Scoring is identical for everyone. Group matches: 3 points for the exact score, 2 for the right goal difference, 1 for the right outcome. The bracket is scored against the real tournament as it unfolds: points for every real team a model had reaching each stage (champion 13), a bonus for every simulated pairing that actually occurs, and matched pairings' scorelines scored like normal matches. The complete rules, integrity checks and caveats are in the methodology.
Honest caveats
- One run at temperature 0 samples a single trajectory, not a model's full predictive distribution.
- Football is high-variance and bracket scoring is top-heavy by design — a lucky champion call moves the table. Treat small leaderboard gaps as noise.
- Knowledge cutoffs differ between models; some predate squad announcements or even qualification. That asymmetry is part of what is being measured, not corrected for.
- This is a benchmark of language models, not a forecasting product.
Legal
Not betting advice. Everything on this site is statistics and entertainment only. Do not use it to gamble.

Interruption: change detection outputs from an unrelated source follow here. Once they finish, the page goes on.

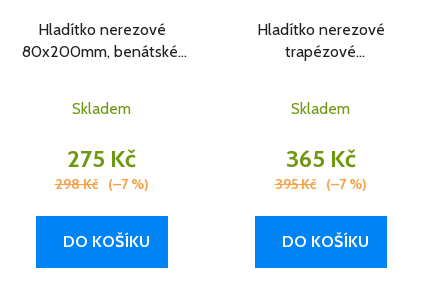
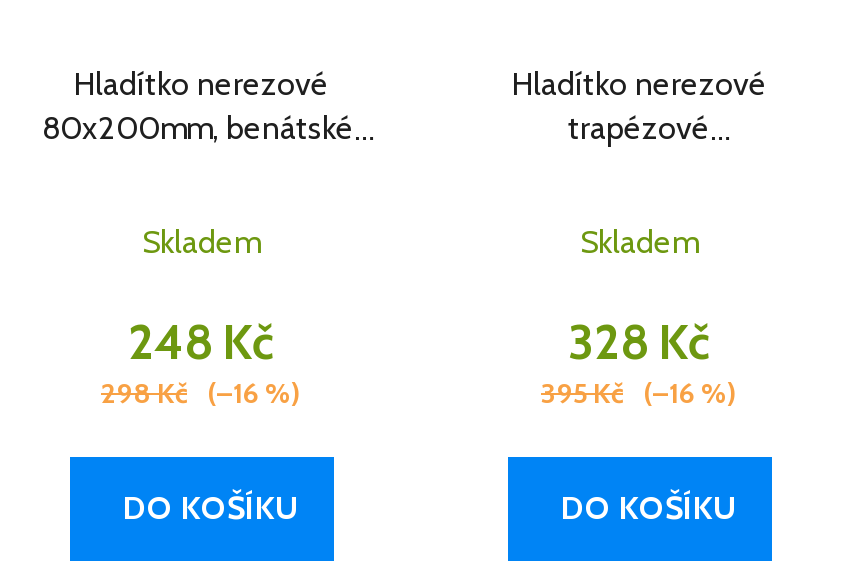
- 275 Kč
+ 248 Kč

- 365 Kč
+ 328 Kč

- 298 Kč (–7 %)
+ 298 Kč (–16 %)

- 395 Kč (–7 %)
+ 395 Kč (–16 %)
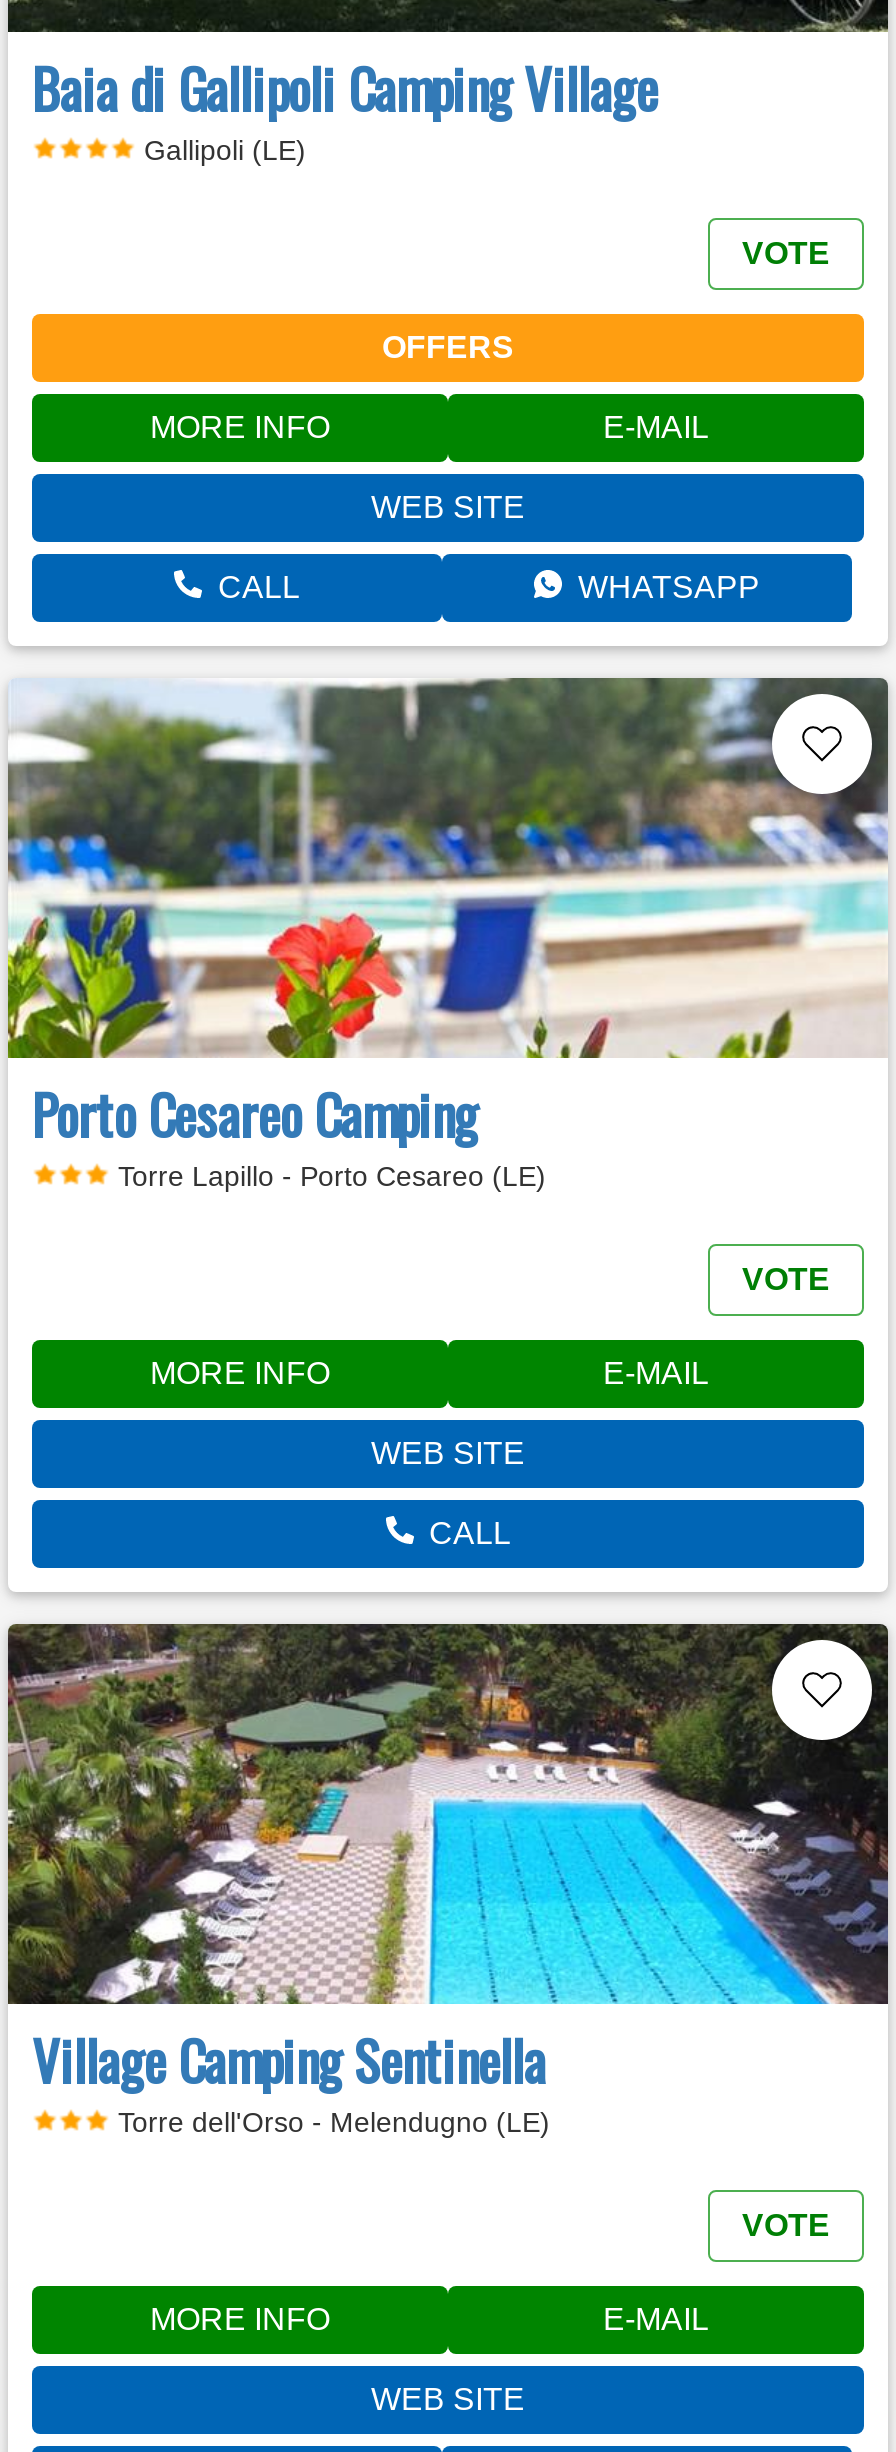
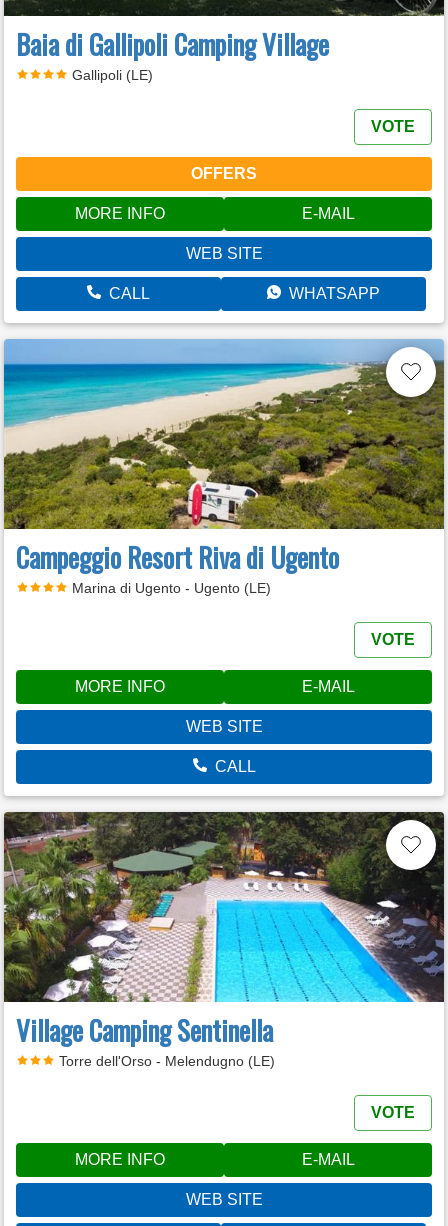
- [image]
- Porto Cesareo Camping
- Torre Lapillo - Porto Cesareo (LE)
+ [image]
+ Campeggio Resort Riva di Ugento
+ Marina di Ugento - Ugento (LE)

AI-generated content. All predictions shown on this site are AI-generated content, produced by the listed language models.
Trademarks. PunditBench is an independent project, not affiliated with, endorsed by, or connected to FIFA or any football federation. Tournament and team names are used editorially to describe real sporting events.
Privacy. By default this site sets no cookies. If you accept in the consent banner, Google Analytics 4 counts visits — pseudonymous usage statistics with anonymized IP addresses; no ads, no cross-site tracking. Your choice is stored only on your device, and you can change it at any time via “Analytics settings” in the footer. Analytics data is processed by Google — see Google's privacy policy. Independently of that choice, we count page views with a simple anonymous counter: plain aggregate numbers with no cookies, no identifiers, and no personal data of any kind (the total is shown in the footer).
Imprint. Publisher: to be announced. Contact: GitHub issues.
Data
Everything is published as plain JSON, copied into this site at build time and versioned in the public repository:
- /data/roster.json — the frozen 40-model roster
- /data/teams.json — the 48 qualified teams
- /data/fixtures/<stage>.json — fixtures per stage
- /data/results.json — real results as they are entered
- /data/predictions/<stage>/<model>.json — every model's predictions per stage
Points are never stored — they are recomputed from predictions and results on every build, so anything on this site can be re-derived from the files above.